(Items from a dataset)
-.-.-

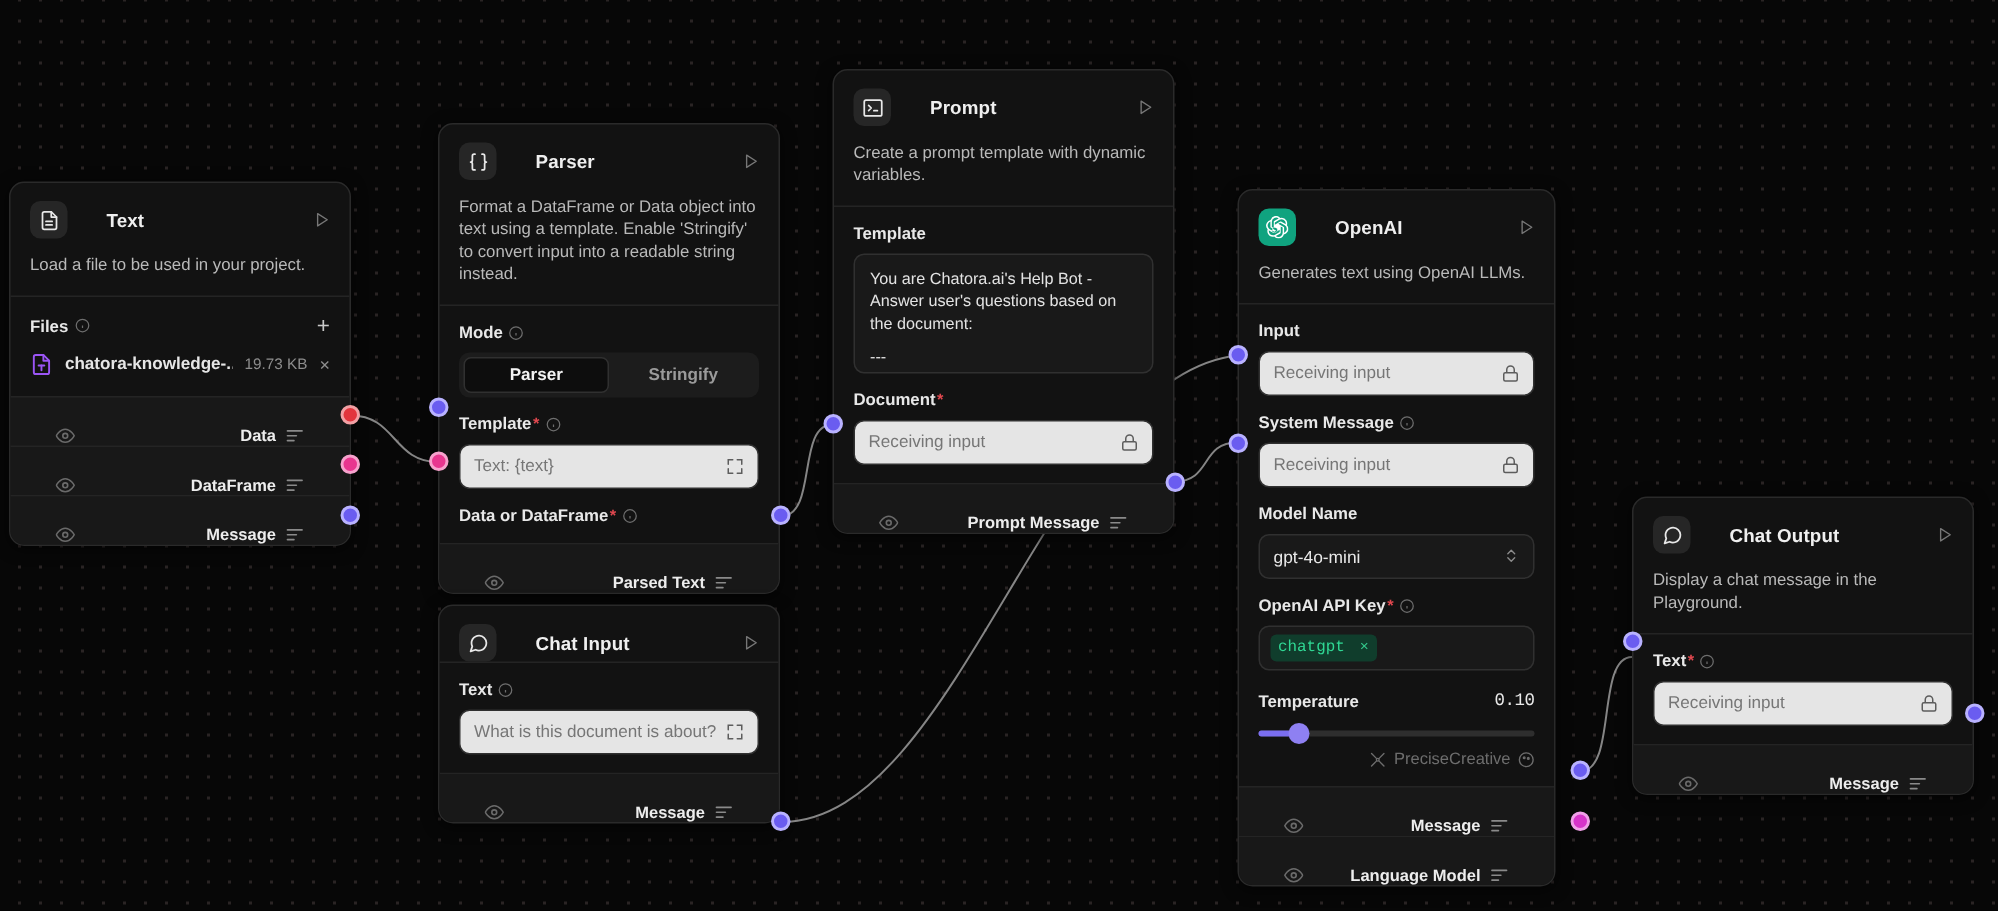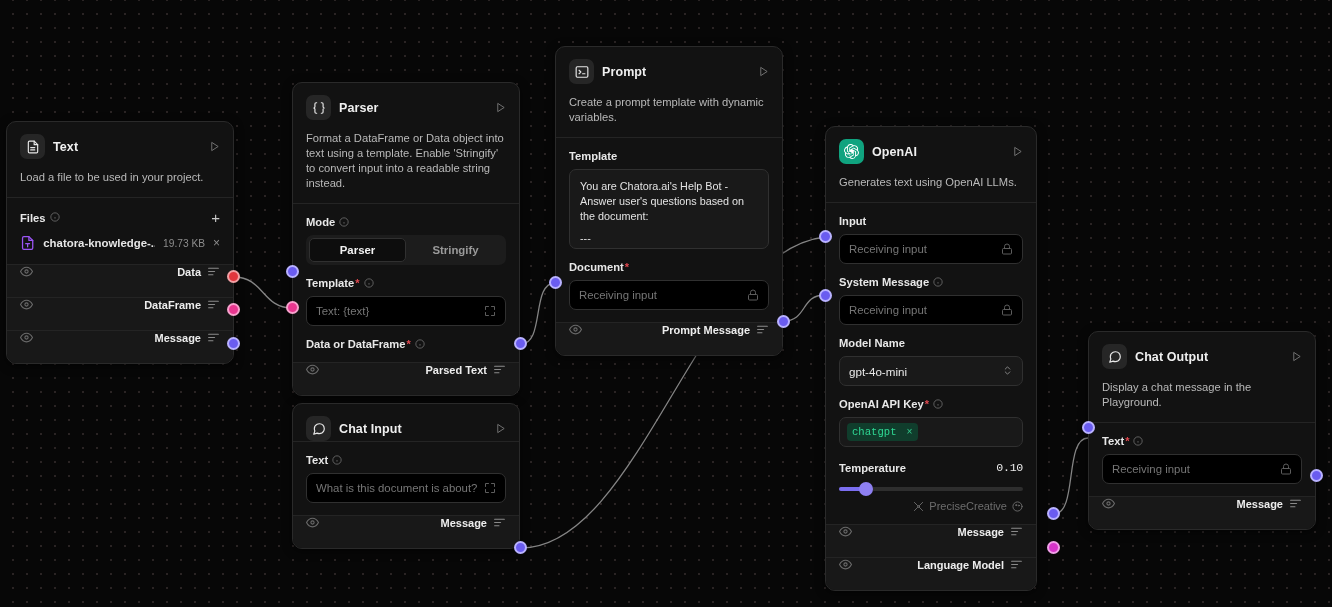"Prompt" .head-row { gap: 8px -> 26px }
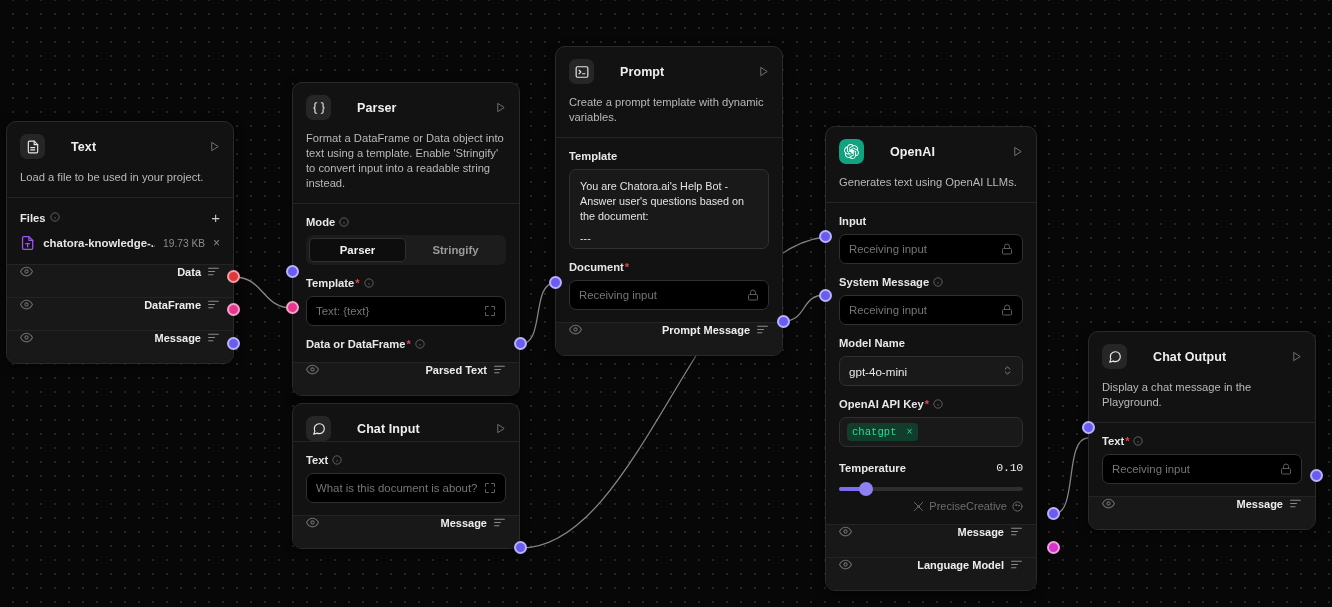"Receiving input" .input-box { background: #000000 -> #e5e5e5 }
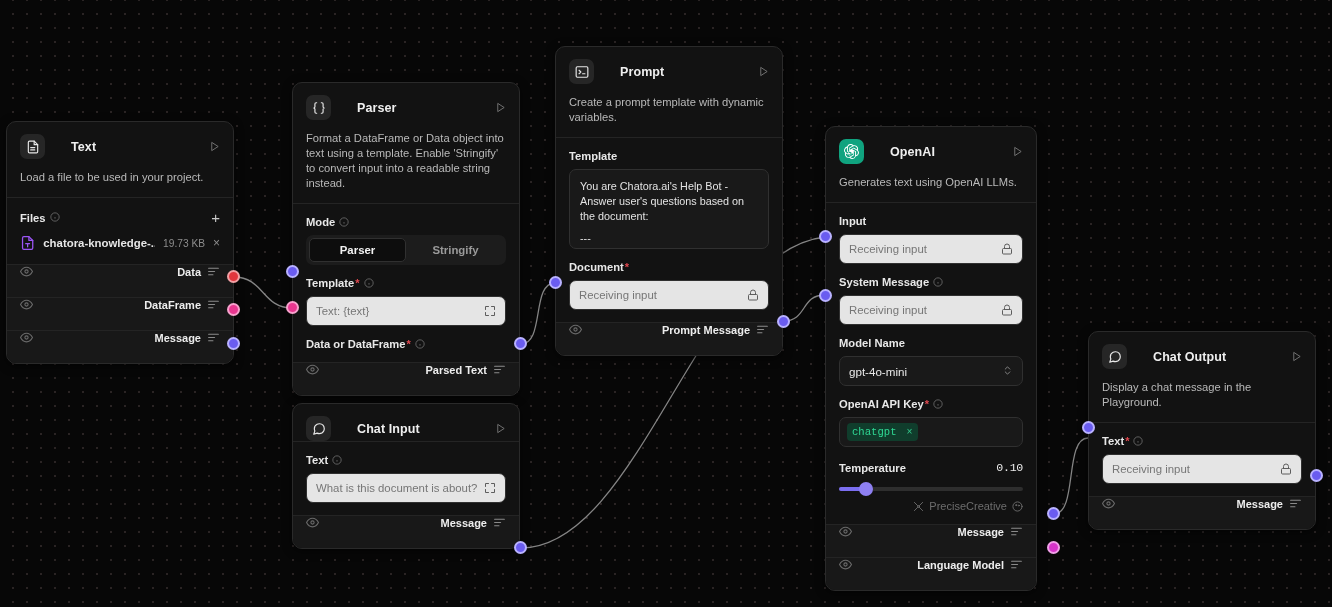"Data" .footer-row { align-items: flex-start -> flex-end; padding: 0 13px -> 0 30px }
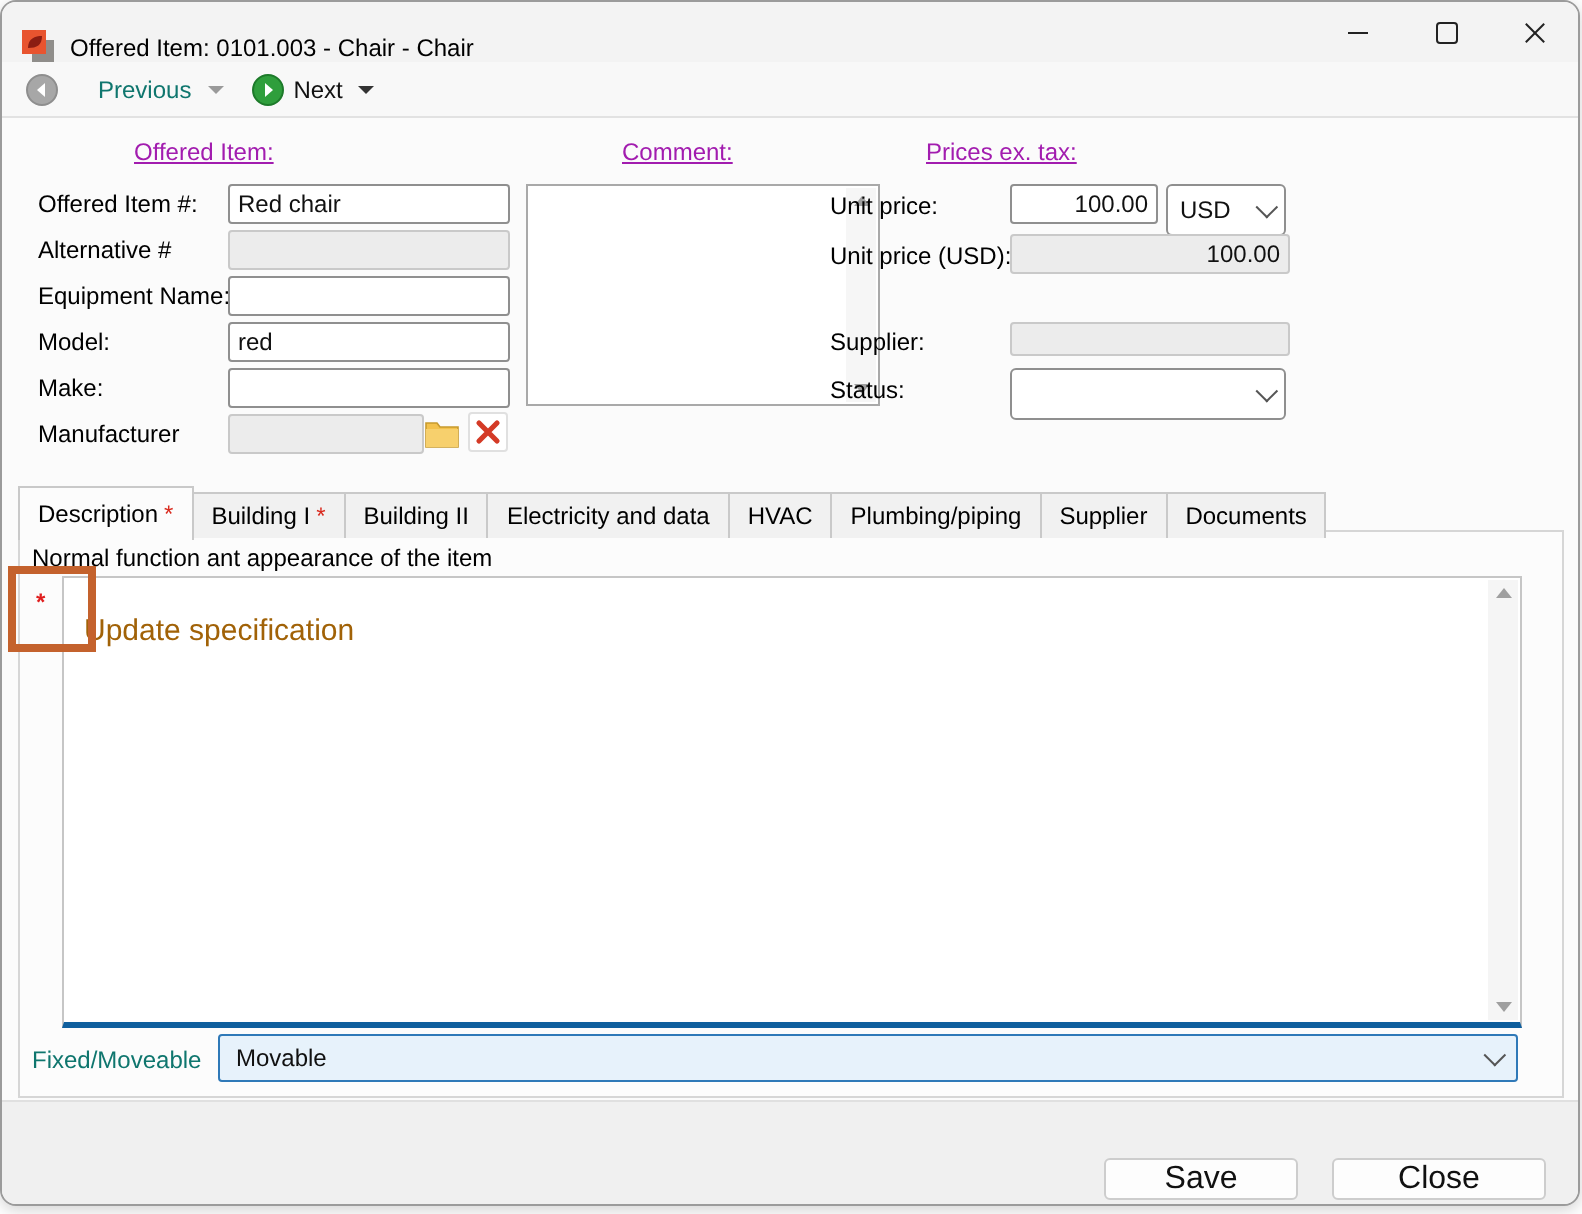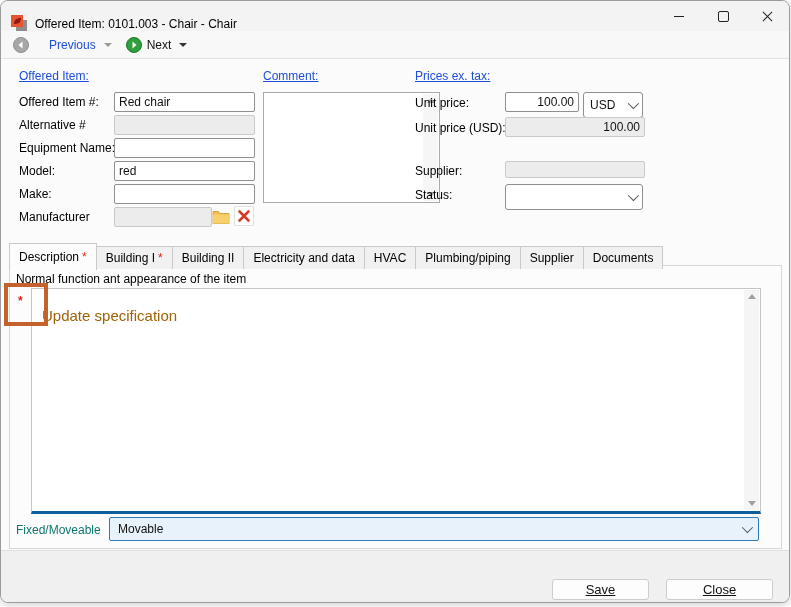"Previous" .tb-label.disabled { color: #1d4ed8 -> #0f766e }
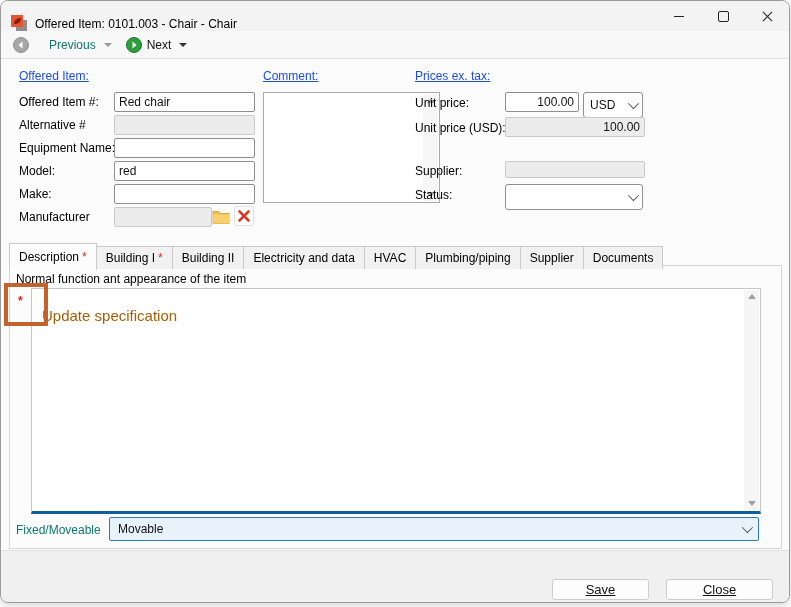"Offered Item:" .hdr { color: #1d4ed8 -> #a21caf; margin-left: none -> 48px }
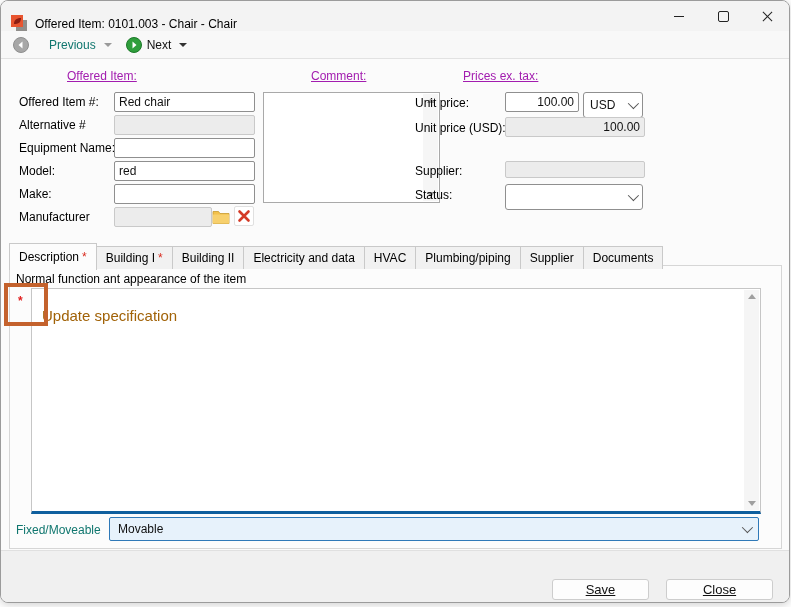"Save" .btn { font-size: 13px -> 16px; text-decoration: underline -> none }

-.-.-

*What the task asks*: With images excluded, write the records above out again exactly.

*Answer to this exercise*:
"Prompt" .head-row { gap: 8px -> 26px }
"Receiving input" .input-box { background: #000000 -> #e5e5e5 }
"Data" .footer-row { align-items: flex-start -> flex-end; padding: 0 13px -> 0 30px }
"Previous" .tb-label.disabled { color: #1d4ed8 -> #0f766e }
"Offered Item:" .hdr { color: #1d4ed8 -> #a21caf; margin-left: none -> 48px }
"Save" .btn { font-size: 13px -> 16px; text-decoration: underline -> none }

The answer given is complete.